Is NFL commissioner Roger Goodell becoming likable? Strange times, indeed.
Coming off a personable performance during the most-watched NFL draft in history, there’s another story that paints him in a good light. Goodell, who was set to make as much as $40 million this season if incentives were hit, asked the NFL compensation committee to forego his entire salary amid the coronavirus pandemic, according to Andrew Beaton of the Wall Street Journal.
Many around the NFL did take pay cuts, according to a memo obtained by ESPN’s Seth Wickersham. The cuts ranged from 5 percent at the manager level to 15 percent for executive vice presidents. No employee with a salary of less than $100,000 had his salary cut, and nobody’s salary was cut to less than $100,000, the memo said. There was also a furlough program for those whose jobs can’t be sufficiently done remotely or whose current workload was significantly reduced. The memo said the NFL hopes to return furloughed employees to their jobs “within a few months.”
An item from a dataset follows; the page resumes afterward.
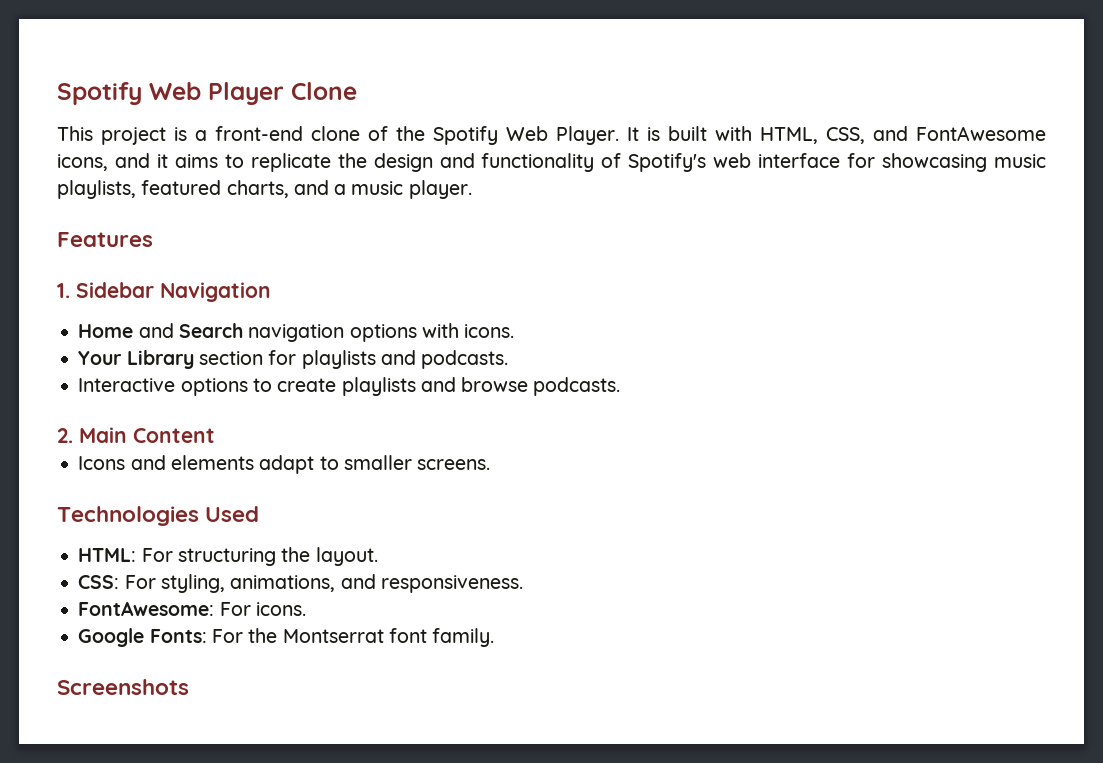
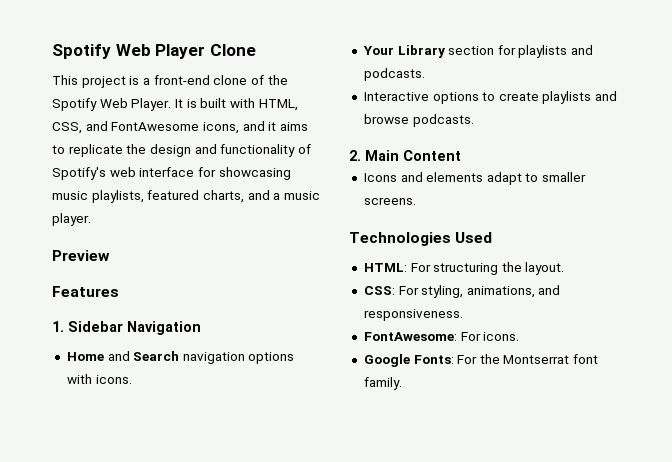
+ Preview
- Screenshots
Goodell has been criticized, and rightfully so at times. He is the punching bag of all NFL fans when anything goes wrong.
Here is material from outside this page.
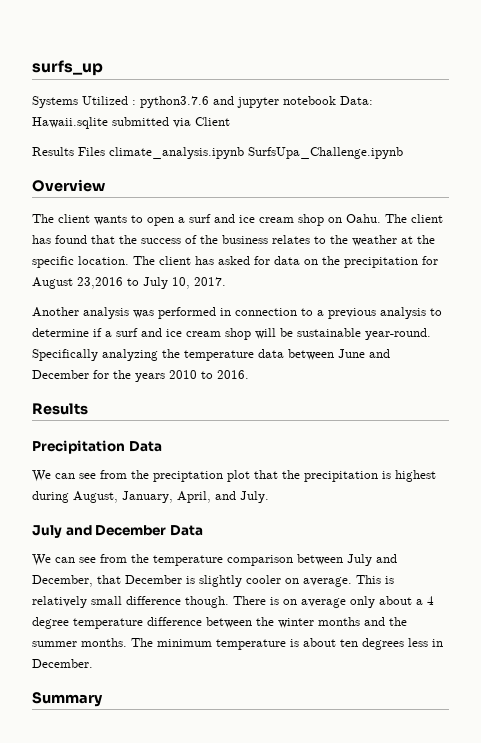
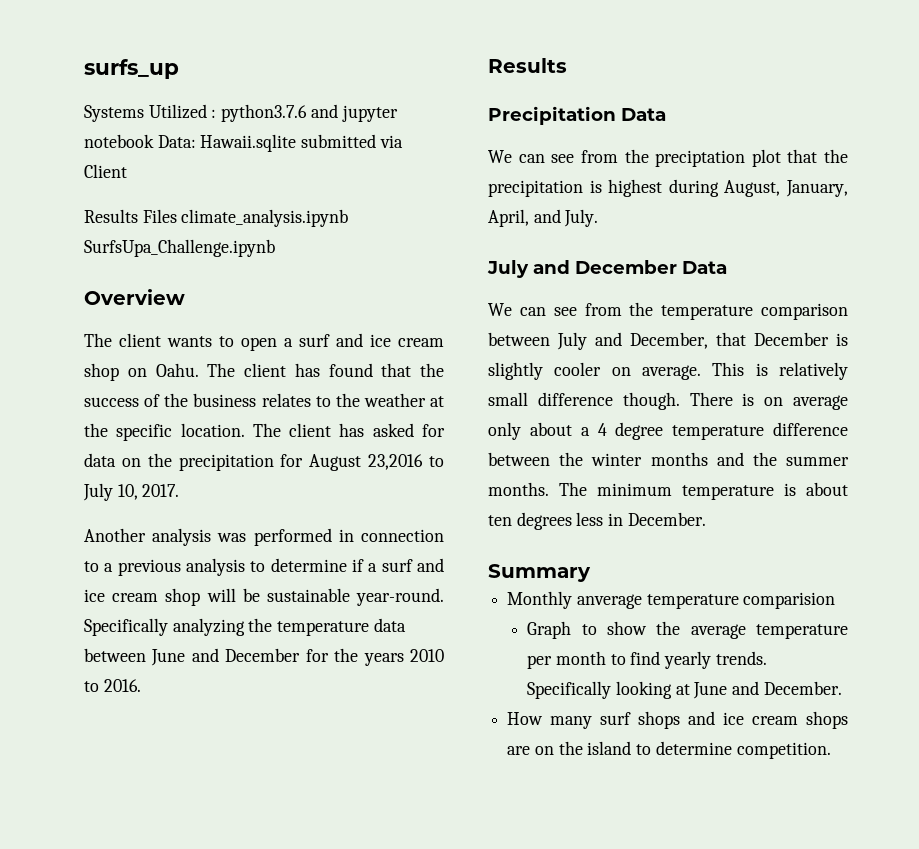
+ Monthly anverage temperature comparision
+ Graph to show the average temperature per month to find yearly trends. Specifically looking at June and December.
+ How many surf shops and ice cream shops are on the island to determine competition.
But it’s hard to not respect the decision to give up a small fortune during a pandemic.
Roger Goodell gave up a fortune
Goodell volunteered to give up his salary last month and that took effect at the beginning of this month, ESPN’s Adam Schefter added. That means when Goodell was lounging on his easy chair announcing draft picks, he was doing it pro bono.
It’s easy to be cynical about someone who has made in the $30-40 million neighborhood for many years giving up his salary — presumably he has squirreled enough away to keep himself stocked in peanut M&Ms — but that’s a lot of money. Presumably Goodell giving up a salary that could have reached $40 million will ensure some of the NFL’s less-visible employees keep their jobs or avoid furloughs or a pay cut. Not all sports owners or other high-ranking executives in big corporations would voluntarily make that sacrifice.
Maybe Goodell has made you mad by suspending your team’s favorite player or some other decision that didn’t reflect well on him. Maybe part of him volunteering to give up his salary is knowing that his reputation will improve with the act. But that doesn’t make it any less meaningful.
Goodell in an important point in his tenure
Ironically, Goodell is giving up his salary at a time in which he’s earning it the most.
The NFL has an easier time navigating the coronavirus pandemic than almost every other sport because it doesn’t play any games until the fall. But to this point, Goodell has done a pretty good job.
He pushed ahead with free agency and the draft despite some outcry, saying it would provide fans a needed diversion. Most of the 55 million people who viewed the three-day draft would presumably say he made the right decision. During the broadcast, he struck the right balance between humor and seriousness. The NFL’s decision to make the draft into a fundraising opportunity for COVID-19 relief was a smart move too.
Goodell has pushed ahead with some offseason events but has acknowledged the pandemic in other ways, like banning free-agent and pre-draft visits and making team facilities off limits. The NFL hasn’t ignored what’s going on. It has just gone ahead with what it can, providing some positive vibes when they’re needed, without being reckless in other ways.
While Goodell’s approval rating has been low, that’s part of being commissioner of the most visible sport in the United States. How he navigates the entirety of the health crisis in terms of when and if the NFL returns to normal might be the defining moment of his time as commissioner. So far, he has done well.